Researchers from Princeton University in New Jersey have determined that the herpes simplex virus type 1 (HSV-1) only requires one or two individual viral particles to attack the skin cell in the first stage of an outbreak. This “bottleneck” stage of HSV-1 infection could represent a new point of initiation for treatment at a time when the virus is most vulnerable.
The low number of viral particles present during the initial HSV-1 infection put the virus at a lesser chance of survival compared to other viruses, mostly notably HIV, that require a larger number of genomes to survive, according to the researchers, because a greater number of viral particles increase the virus’s likelihood of surviving and spreading. As Lynn Enquist, the Henry L. Hillman Professor in Molecular Biology and the Princeton Neuroscience Institute, explains, “The number of different genomes that infect the cell is remarkably low, so any mutations that weaken the virus are unlikely to survive. Only the most fit viral particles will survive and replicate in the epithelial [skin] cells, and be available to transmit to the next individual.”

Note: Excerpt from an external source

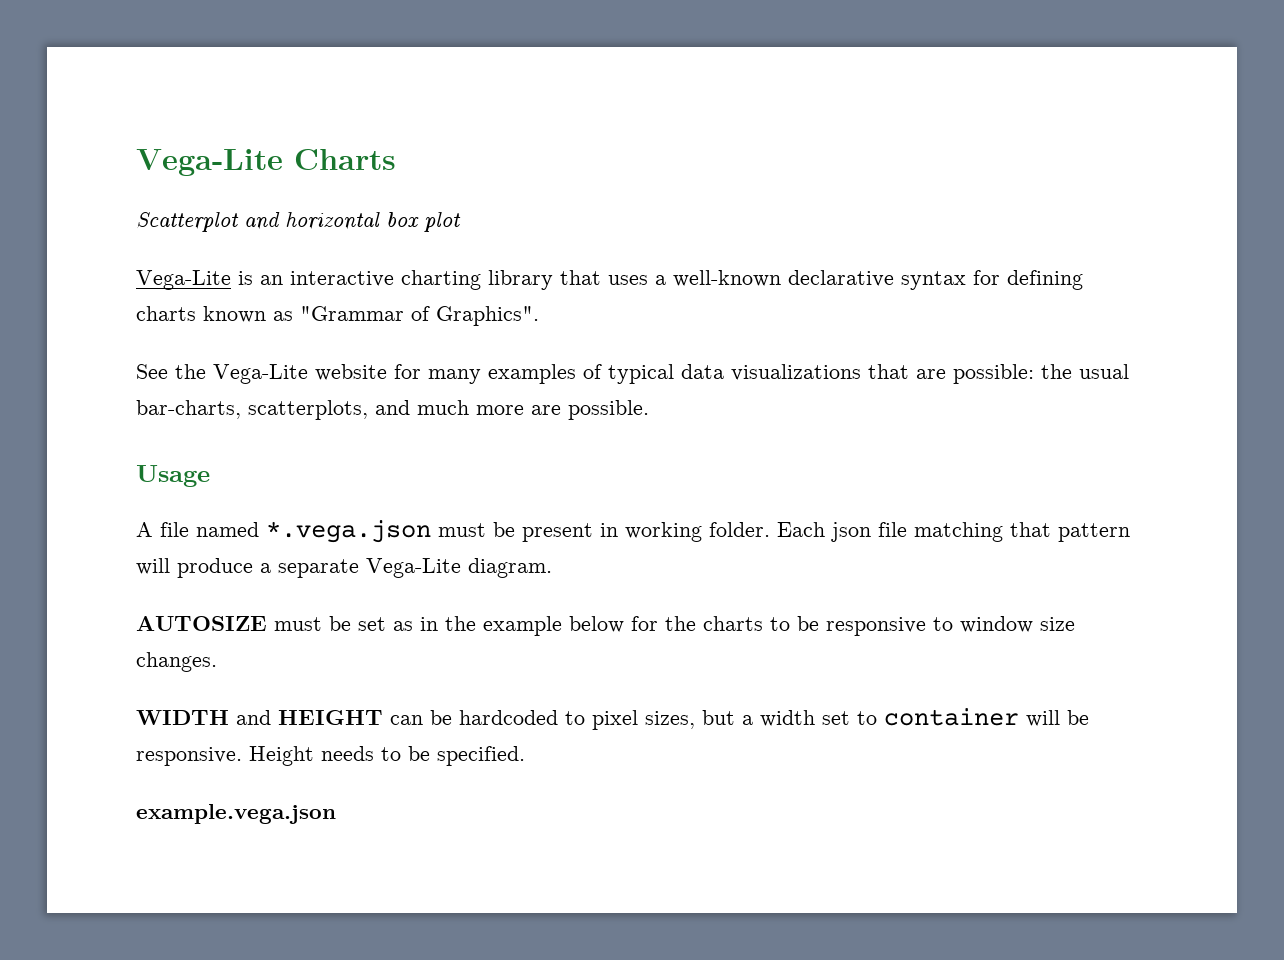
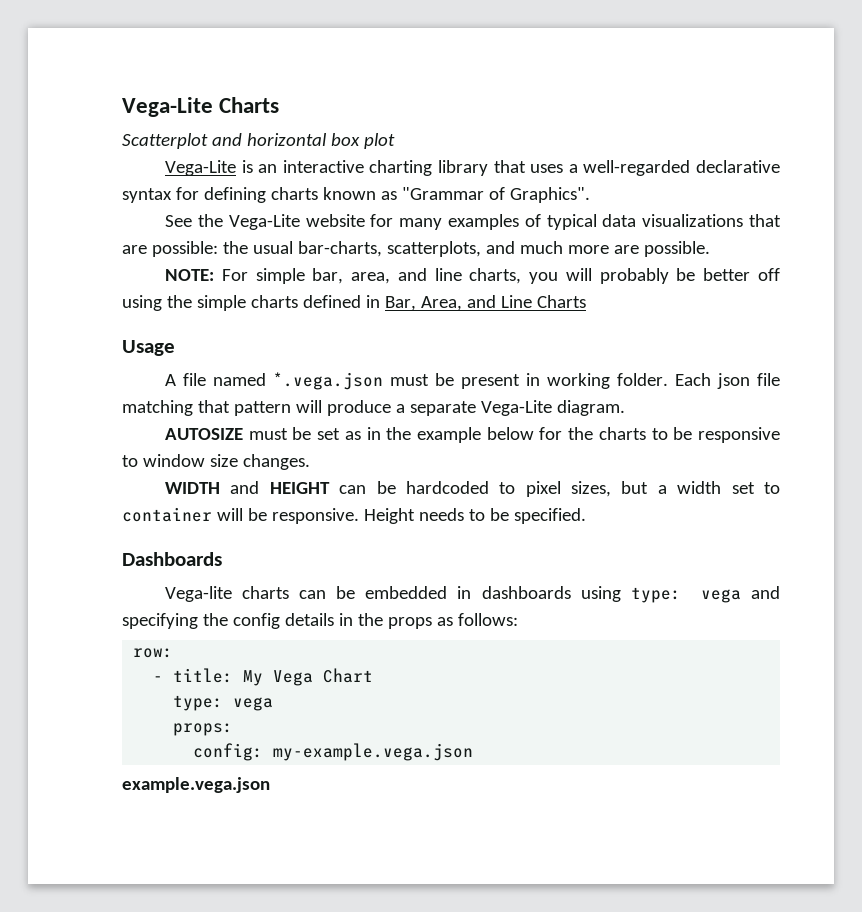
[673,270,781,287] well-known -> [583,160,691,176] well-regarded
(649, 410) none -> [165,268,781,284] [122,295,586,311] // NOTE: For simple bar, area, and line charts, you will probably be better off using the simple charts defined in Bar, Area, and Line Charts
(525, 756) none -> [122,552,222,566] [165,586,780,603] [122,613,518,629] [133,648,174,658] [153,668,374,686] [173,695,274,711] [173,723,234,736] [193,743,474,761] // Dashboards // Vega-lite charts can be embedded in dashboards using type: vega and specifying the config details in the props as follows: // row: // - title: My Vega Chart // type: vega // props: // config: my-example.vega.json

While such bottlenecks can ensure that only the most fit viruses are transmitted to the next individual, they may also represent points at which the virus is more susceptible to immune system responses and drug treatments, explains Matthew Taylor, a postdoctoral researcher in Enquist’s lab and first author of the paper on the study that was published in PNAS.
Julie Pfeiffer, an associate professor of microbiology at the University of Texas Southwestern Medical Center, says the Princeton research is the first to tally how many viral particles are involved in HSV-1 infection — and reveal that as the virus' weak point.
"This work changes the way that we think about herpes virus spread," said Pfeiffer, who was not involved in the study. "This study demonstrated that these neuron-to-epithelial cell viral-transmission events are surprisingly efficient, but they are initiated by a very small number of viruses. This work has interesting implications for herpesvirus transmission and evolution."